**PROVIDED RECORDS**.
::::

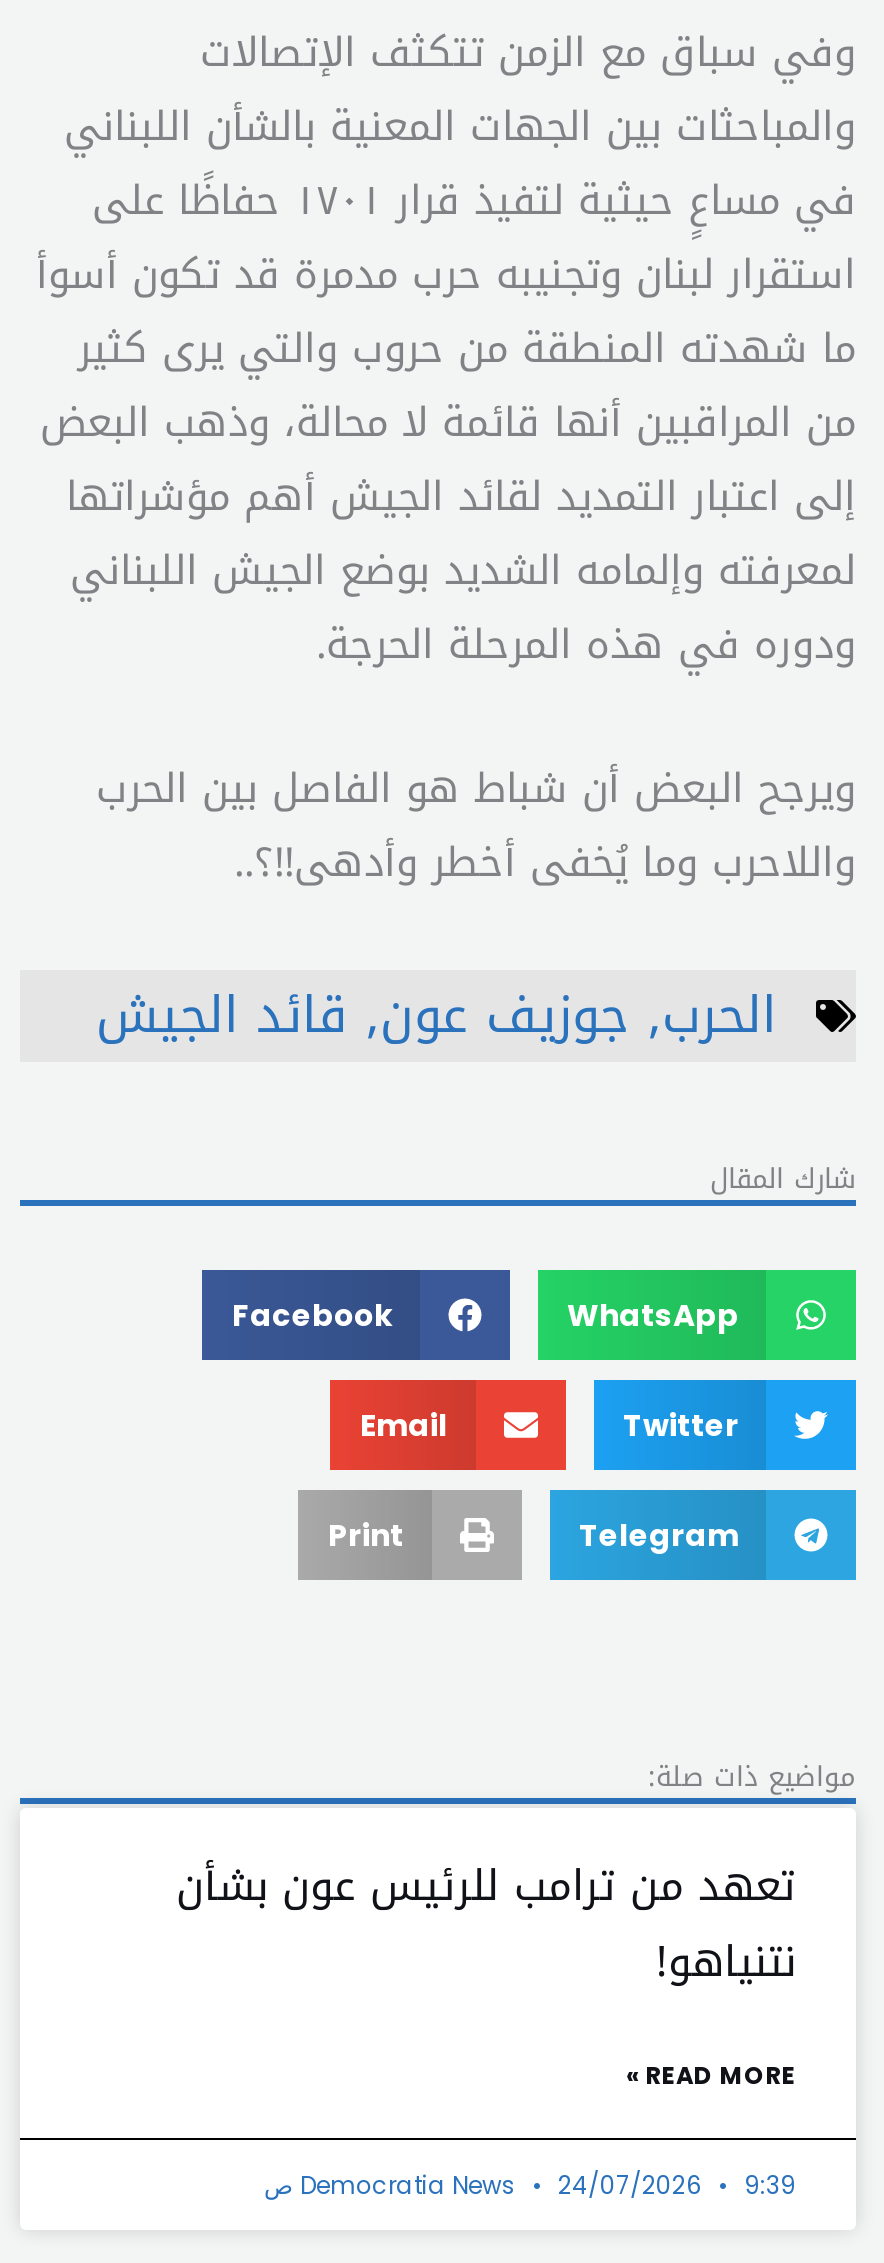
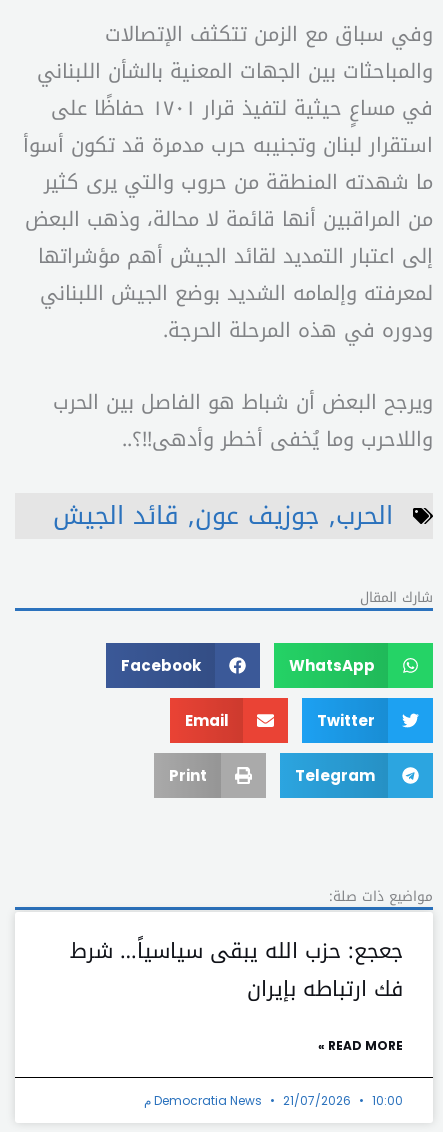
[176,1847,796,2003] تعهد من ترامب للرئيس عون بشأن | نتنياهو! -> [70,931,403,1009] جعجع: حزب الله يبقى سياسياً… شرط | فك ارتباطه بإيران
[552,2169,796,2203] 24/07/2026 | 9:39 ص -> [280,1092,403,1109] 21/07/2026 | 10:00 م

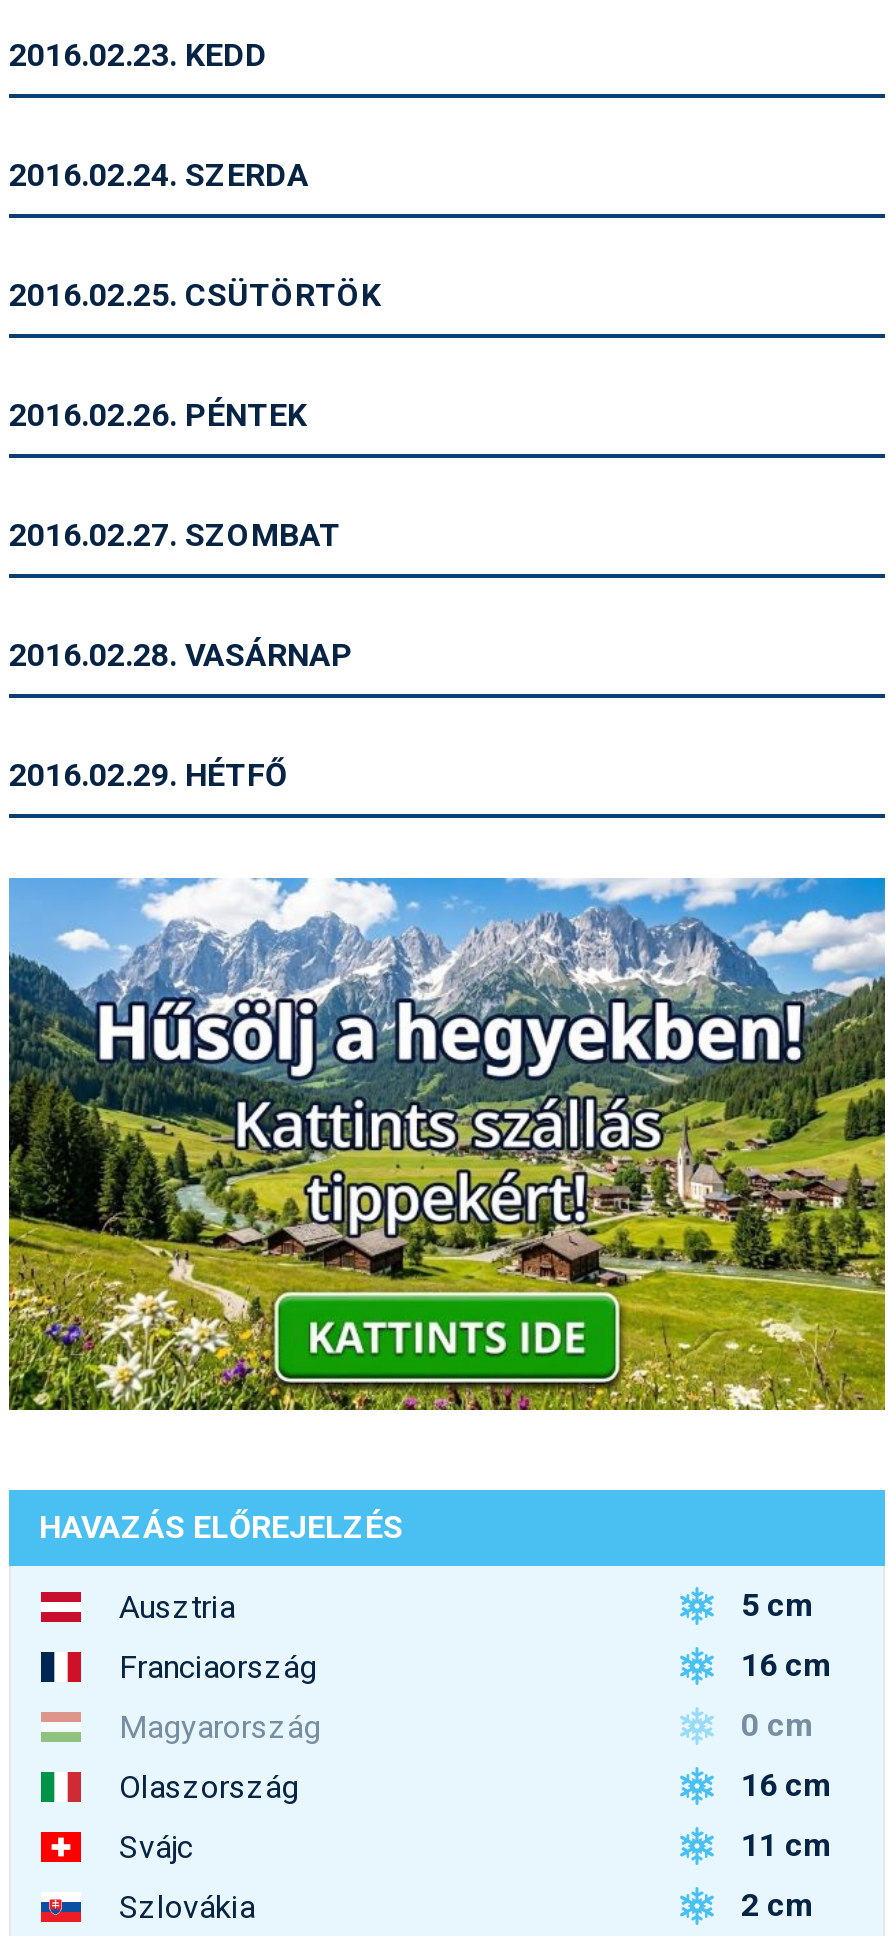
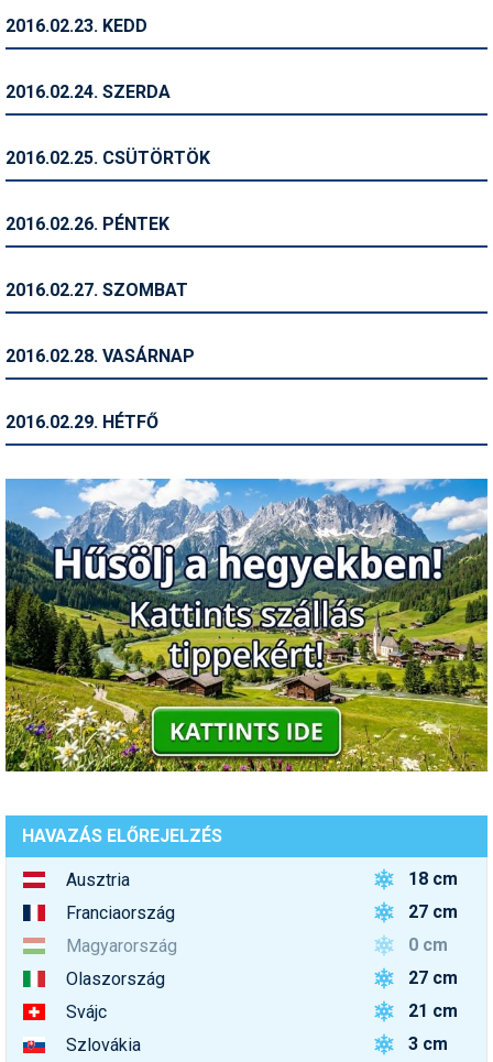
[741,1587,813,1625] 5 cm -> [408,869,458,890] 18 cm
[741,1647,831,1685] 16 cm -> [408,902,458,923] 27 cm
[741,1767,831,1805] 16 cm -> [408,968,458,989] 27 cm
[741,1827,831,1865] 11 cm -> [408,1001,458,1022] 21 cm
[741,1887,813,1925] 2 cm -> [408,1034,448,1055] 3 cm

::::

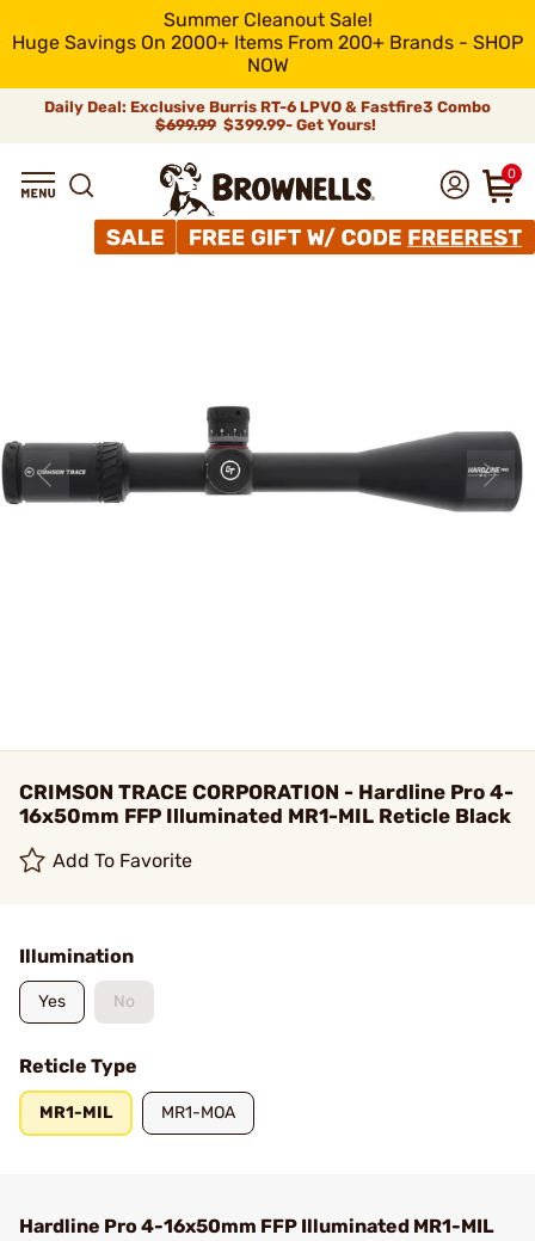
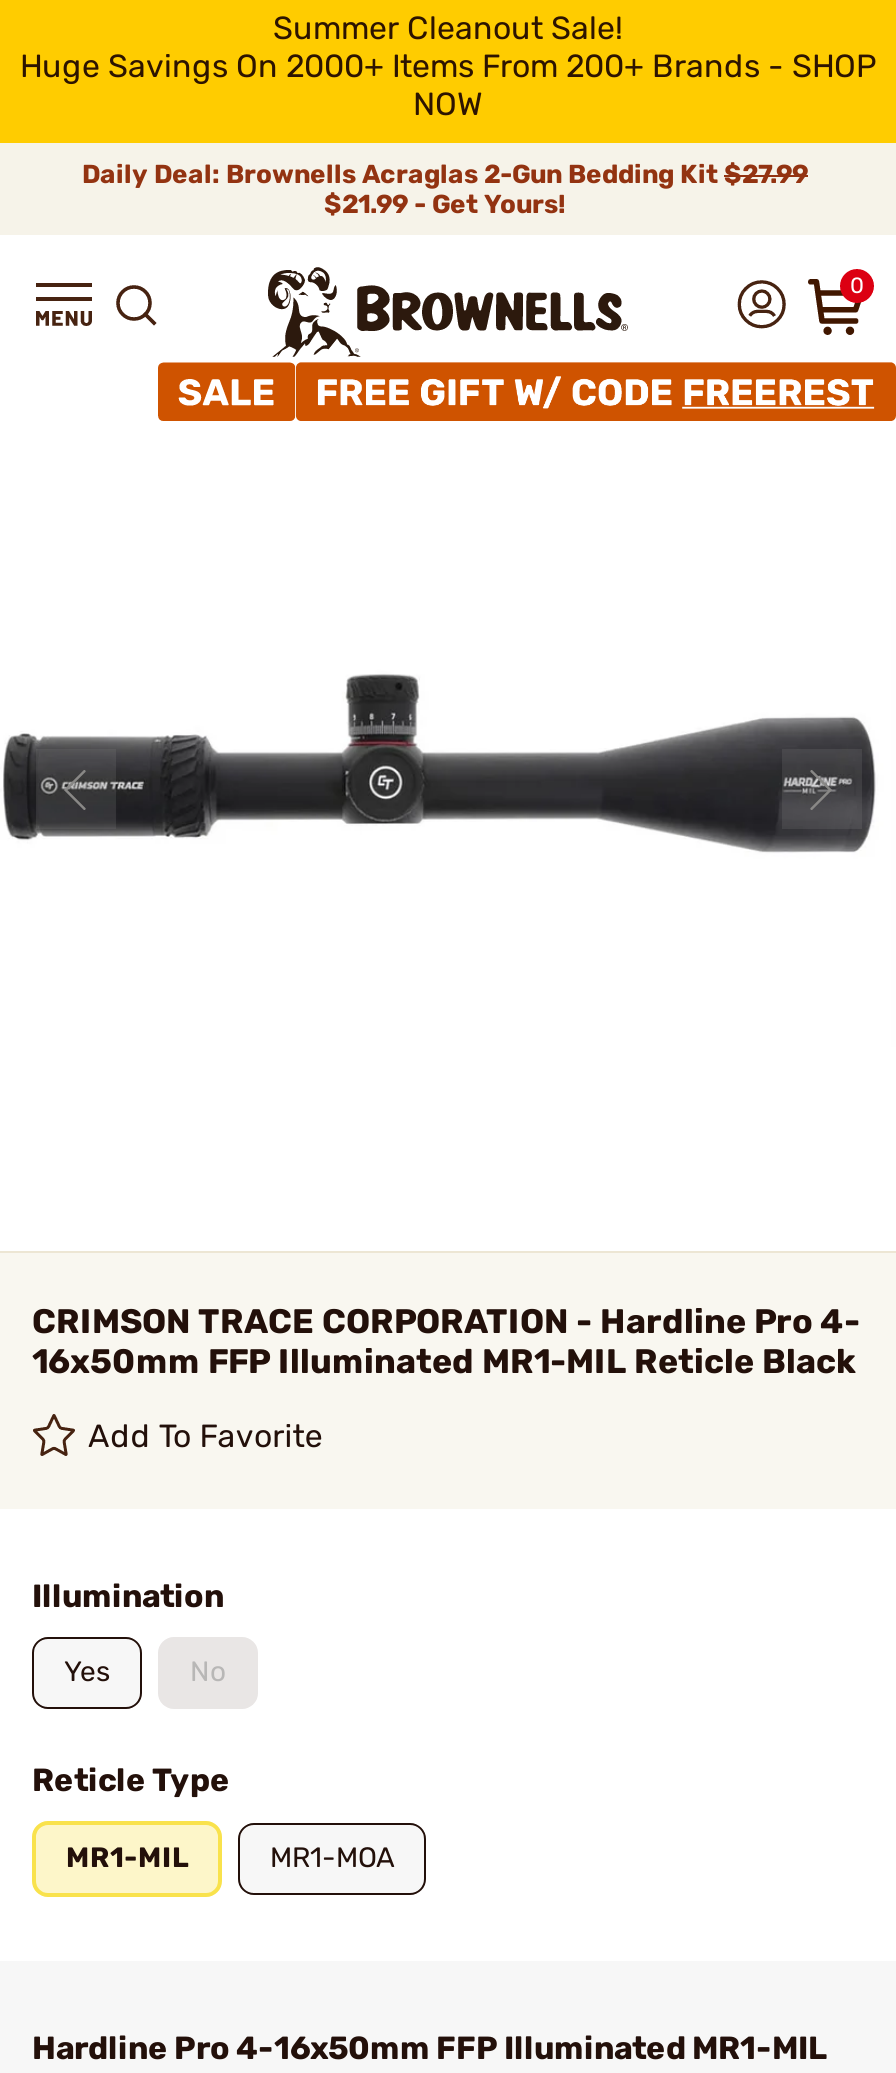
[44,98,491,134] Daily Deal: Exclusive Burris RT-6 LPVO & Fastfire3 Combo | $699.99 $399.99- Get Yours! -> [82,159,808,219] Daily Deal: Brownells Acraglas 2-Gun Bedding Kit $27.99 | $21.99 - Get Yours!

::::

**EXERCISE AIM**. Above are the records; copy exactly the lines from the one with "[176,1847,796,2003] تعهد من" through the one with "[741,1887,813,1925] 2 cm", including both, and nothing more. Leave out pictures.

**THE ANSWER**.
[176,1847,796,2003] تعهد من ترامب للرئيس عون بشأن | نتنياهو! -> [70,931,403,1009] جعجع: حزب الله يبقى سياسياً… شرط | فك ارتباطه بإيران
[552,2169,796,2203] 24/07/2026 | 9:39 ص -> [280,1092,403,1109] 21/07/2026 | 10:00 م

[741,1587,813,1625] 5 cm -> [408,869,458,890] 18 cm
[741,1647,831,1685] 16 cm -> [408,902,458,923] 27 cm
[741,1767,831,1805] 16 cm -> [408,968,458,989] 27 cm
[741,1827,831,1865] 11 cm -> [408,1001,458,1022] 21 cm
[741,1887,813,1925] 2 cm -> [408,1034,448,1055] 3 cm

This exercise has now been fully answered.